Parece que, además de resistente, Dios es bastante adaptable, o lo son sus administradores. Si hasta hace cuatro días Dios gobernaba las conciencias y dictaba los comportamientos, en las sociedades avanzadas se ha vuelto compatible con la autonomía del individuo y la libertad de conciencia. Hasta el punto de que dicha compatibilidad es un distintivo irrenunciable de la modernidad.

Aun así, y quizá en parte por eso, el conocimiento y los datos de que hoy se dispone entierran, quizá de manera definitiva, el sueño de Lucrecio sobre una humanidad atea. El ateísmo y su gran aliado, el agnosticismo, han avanzado mucho en un siglo, es cierto, pero están lejos de ser mayoritarios y parecen haber topado con barreras infranqueables. ¿Cómo se explica?
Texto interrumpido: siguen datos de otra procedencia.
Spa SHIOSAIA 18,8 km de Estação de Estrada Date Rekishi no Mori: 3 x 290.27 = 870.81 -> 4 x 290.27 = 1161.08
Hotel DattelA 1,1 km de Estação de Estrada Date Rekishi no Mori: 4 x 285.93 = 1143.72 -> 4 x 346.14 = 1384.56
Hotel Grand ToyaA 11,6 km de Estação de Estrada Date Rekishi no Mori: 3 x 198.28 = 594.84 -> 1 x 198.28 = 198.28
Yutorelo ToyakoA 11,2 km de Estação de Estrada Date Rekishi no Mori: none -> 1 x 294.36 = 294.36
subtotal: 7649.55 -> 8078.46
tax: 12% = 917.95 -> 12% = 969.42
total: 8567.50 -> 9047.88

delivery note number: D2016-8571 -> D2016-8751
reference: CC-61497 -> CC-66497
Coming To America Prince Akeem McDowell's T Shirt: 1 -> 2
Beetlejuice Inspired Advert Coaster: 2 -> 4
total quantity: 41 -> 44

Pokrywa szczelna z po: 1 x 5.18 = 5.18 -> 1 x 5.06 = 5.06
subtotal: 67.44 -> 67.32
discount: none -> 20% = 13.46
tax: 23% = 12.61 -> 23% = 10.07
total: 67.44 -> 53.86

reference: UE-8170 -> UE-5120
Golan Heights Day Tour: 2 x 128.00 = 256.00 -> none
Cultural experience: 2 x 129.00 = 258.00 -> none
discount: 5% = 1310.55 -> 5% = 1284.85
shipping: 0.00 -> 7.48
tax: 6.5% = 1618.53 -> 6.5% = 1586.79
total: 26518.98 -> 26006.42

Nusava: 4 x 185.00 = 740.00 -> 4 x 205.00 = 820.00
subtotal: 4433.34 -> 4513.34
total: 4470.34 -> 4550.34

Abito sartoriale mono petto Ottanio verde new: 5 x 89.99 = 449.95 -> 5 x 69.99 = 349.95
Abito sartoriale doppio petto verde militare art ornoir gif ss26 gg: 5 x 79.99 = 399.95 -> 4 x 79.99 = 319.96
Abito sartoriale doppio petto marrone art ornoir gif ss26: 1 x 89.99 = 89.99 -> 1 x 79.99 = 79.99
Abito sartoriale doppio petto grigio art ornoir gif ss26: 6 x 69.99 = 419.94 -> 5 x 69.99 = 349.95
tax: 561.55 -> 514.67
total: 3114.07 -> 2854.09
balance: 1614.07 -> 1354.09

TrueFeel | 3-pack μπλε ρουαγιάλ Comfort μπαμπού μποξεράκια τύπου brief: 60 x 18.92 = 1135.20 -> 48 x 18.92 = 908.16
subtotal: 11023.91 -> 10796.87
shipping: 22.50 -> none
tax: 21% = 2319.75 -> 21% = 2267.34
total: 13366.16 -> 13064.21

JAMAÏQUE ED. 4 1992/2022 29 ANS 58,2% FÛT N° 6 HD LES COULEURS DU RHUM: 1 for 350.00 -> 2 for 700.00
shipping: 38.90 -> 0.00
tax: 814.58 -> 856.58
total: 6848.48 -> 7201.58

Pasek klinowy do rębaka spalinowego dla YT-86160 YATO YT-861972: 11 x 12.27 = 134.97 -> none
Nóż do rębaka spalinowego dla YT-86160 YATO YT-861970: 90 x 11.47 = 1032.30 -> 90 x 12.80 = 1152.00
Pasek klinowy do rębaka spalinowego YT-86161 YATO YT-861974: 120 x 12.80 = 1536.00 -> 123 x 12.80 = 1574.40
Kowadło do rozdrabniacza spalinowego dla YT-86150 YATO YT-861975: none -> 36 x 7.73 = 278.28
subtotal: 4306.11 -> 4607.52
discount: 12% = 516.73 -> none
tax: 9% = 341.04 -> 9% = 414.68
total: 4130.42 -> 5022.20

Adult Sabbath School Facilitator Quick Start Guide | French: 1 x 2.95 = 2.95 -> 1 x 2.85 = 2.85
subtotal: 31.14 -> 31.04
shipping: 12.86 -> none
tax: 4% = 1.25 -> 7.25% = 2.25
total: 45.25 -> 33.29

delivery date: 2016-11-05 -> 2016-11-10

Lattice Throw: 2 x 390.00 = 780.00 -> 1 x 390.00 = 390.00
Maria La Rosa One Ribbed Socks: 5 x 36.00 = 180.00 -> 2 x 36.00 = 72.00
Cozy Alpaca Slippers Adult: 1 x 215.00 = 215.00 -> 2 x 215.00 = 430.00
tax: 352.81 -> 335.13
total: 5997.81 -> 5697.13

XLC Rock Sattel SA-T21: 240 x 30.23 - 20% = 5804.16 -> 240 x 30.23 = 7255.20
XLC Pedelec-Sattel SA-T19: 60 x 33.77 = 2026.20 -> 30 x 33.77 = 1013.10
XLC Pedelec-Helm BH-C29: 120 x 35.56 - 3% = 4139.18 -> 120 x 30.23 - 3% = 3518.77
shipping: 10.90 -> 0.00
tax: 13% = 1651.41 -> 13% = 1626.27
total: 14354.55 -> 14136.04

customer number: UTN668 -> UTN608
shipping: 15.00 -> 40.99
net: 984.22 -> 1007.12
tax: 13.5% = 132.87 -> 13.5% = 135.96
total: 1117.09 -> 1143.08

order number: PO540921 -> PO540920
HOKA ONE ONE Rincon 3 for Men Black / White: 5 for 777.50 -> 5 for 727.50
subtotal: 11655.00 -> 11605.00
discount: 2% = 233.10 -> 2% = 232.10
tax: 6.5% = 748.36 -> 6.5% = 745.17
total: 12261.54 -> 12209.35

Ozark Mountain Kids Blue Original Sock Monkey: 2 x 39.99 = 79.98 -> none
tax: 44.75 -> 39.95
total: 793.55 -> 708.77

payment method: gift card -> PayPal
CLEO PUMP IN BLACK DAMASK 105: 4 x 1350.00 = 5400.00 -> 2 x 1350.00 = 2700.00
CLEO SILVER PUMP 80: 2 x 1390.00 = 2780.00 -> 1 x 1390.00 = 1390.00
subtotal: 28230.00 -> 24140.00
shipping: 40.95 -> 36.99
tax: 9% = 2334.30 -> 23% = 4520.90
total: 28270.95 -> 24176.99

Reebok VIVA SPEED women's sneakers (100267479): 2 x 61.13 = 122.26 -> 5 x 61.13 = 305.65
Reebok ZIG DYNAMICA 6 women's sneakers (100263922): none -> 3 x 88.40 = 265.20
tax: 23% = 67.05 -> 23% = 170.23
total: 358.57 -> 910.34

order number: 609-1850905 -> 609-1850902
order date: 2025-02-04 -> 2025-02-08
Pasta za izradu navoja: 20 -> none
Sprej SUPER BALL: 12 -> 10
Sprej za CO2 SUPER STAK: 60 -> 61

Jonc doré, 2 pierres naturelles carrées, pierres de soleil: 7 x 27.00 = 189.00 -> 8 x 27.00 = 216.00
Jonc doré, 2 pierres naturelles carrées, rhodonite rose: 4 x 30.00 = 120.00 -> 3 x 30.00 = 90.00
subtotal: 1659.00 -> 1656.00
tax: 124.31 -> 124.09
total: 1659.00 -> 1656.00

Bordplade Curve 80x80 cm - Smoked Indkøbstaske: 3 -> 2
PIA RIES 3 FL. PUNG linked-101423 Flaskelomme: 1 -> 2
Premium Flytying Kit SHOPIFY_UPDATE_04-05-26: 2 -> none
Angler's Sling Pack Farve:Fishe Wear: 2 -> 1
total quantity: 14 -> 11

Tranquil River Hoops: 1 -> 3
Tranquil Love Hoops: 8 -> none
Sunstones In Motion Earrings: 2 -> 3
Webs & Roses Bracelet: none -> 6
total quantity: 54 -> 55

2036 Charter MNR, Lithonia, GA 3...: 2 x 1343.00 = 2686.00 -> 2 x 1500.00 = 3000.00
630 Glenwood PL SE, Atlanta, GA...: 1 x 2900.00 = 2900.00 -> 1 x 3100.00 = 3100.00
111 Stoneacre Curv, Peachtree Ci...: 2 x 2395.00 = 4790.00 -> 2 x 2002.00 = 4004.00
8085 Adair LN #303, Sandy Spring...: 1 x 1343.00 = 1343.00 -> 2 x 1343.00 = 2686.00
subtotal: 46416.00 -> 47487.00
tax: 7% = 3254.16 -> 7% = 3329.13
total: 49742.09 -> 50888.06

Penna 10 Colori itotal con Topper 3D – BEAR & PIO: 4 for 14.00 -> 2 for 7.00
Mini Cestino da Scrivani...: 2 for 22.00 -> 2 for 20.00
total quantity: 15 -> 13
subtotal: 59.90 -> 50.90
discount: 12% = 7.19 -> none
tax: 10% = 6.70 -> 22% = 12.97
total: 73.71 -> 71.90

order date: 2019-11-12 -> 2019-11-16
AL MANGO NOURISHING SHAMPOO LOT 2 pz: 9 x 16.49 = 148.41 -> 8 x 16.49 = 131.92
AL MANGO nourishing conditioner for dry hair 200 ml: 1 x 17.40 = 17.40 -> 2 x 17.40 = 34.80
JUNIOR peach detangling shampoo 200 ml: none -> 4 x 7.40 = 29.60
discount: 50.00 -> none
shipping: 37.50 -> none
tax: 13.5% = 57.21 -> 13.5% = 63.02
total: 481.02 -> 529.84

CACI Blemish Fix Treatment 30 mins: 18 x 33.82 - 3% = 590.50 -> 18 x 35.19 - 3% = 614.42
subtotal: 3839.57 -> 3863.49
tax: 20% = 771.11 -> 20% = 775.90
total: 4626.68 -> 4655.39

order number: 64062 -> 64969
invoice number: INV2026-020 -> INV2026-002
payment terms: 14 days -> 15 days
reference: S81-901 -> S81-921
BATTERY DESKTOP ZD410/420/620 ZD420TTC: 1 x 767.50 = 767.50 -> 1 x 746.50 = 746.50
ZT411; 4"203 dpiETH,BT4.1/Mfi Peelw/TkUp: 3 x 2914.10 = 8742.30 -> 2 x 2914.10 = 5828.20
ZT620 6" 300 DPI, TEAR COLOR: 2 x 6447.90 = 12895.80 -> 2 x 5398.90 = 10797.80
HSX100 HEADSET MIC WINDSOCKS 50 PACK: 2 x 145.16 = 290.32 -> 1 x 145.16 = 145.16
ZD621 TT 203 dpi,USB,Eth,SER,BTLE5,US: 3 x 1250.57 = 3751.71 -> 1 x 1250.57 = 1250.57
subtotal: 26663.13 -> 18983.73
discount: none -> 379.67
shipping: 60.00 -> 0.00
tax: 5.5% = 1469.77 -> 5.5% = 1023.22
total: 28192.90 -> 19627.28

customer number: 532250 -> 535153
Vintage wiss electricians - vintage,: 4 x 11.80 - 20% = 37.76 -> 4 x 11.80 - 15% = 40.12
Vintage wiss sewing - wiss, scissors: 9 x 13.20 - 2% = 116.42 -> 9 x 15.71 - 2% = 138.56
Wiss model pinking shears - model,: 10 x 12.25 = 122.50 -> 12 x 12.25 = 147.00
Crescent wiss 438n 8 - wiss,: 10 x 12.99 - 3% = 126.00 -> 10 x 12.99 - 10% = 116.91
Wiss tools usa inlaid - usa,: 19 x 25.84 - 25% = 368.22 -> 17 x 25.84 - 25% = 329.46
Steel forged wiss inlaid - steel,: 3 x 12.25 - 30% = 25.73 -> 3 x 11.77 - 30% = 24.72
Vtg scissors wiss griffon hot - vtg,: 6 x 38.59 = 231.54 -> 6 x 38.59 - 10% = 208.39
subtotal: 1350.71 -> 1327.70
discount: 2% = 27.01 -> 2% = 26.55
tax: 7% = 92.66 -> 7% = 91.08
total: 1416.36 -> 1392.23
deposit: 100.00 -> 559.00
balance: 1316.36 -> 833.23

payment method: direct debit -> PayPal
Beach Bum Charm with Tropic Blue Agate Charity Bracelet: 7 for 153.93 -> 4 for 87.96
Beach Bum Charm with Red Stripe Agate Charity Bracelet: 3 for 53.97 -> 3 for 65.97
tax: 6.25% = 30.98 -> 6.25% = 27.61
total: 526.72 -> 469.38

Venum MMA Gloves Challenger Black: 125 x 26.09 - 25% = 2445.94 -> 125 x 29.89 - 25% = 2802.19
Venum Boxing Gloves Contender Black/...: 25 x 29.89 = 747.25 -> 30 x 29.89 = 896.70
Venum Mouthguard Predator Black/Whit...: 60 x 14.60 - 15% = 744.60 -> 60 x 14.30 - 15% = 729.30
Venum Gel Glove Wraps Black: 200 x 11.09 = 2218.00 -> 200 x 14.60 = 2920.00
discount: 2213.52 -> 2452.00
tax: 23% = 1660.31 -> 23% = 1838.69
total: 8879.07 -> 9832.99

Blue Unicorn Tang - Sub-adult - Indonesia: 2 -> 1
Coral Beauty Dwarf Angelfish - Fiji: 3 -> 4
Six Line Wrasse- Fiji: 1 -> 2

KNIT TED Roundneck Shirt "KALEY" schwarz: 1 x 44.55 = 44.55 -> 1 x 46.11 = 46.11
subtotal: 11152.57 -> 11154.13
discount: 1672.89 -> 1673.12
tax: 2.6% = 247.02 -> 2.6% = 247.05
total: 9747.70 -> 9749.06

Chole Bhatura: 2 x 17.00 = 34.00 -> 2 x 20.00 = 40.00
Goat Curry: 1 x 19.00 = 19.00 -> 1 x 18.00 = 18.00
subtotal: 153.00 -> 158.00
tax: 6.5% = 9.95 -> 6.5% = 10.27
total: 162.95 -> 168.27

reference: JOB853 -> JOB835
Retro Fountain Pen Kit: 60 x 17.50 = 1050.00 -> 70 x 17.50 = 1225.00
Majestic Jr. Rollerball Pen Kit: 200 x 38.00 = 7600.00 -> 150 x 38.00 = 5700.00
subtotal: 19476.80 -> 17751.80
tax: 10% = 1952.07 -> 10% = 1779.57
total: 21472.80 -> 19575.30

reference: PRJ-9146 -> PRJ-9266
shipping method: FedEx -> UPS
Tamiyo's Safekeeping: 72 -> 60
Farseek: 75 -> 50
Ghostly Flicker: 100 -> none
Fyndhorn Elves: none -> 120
Para certificarlo y tratar de comprenderlo son imprescindibles los datos y las reflexiones aportados por el eminente neurobiólogo y ensayista Adolf Tobeña. En su libro Devots i descreguts aprendemos, si es que no teníamos noticia de ello, que en Estados Unidos el ateísmo triunfa tan solo entre los científicos de élite, pero no entre los que han cursado estudios superiores (y ni que decir tiene, entre la población general). Dentro de este colectivo de élite científica, los que creen en un Dios personal han pasado en menos de un siglo del 27% a menos del 10%. Pero parece que no se contagia, puesto que en el presente y entre los graduados universitarios los ateos son una exigua minoría. Por si fuera poco, entre la gente que se declara poco religiosa es muy elevado el número de los que se consideran espirituales o creen en «algo».

Martí Domínguez acaba su libro deseando que «el hombre acepte, definitiva y plenamente, su naturaleza». Quizá Tobeña y otros estudiosos del cerebro humano podrían responder que la religiosidad, como la credulidad, se encuentra incrustada en la naturaleza humana. En otras palabras, que se puede ser ateo y religioso, cristiano y librepensador, o la combinación de ingredientes, de facto o en apariencia contradictorios, que cada lector prefiera.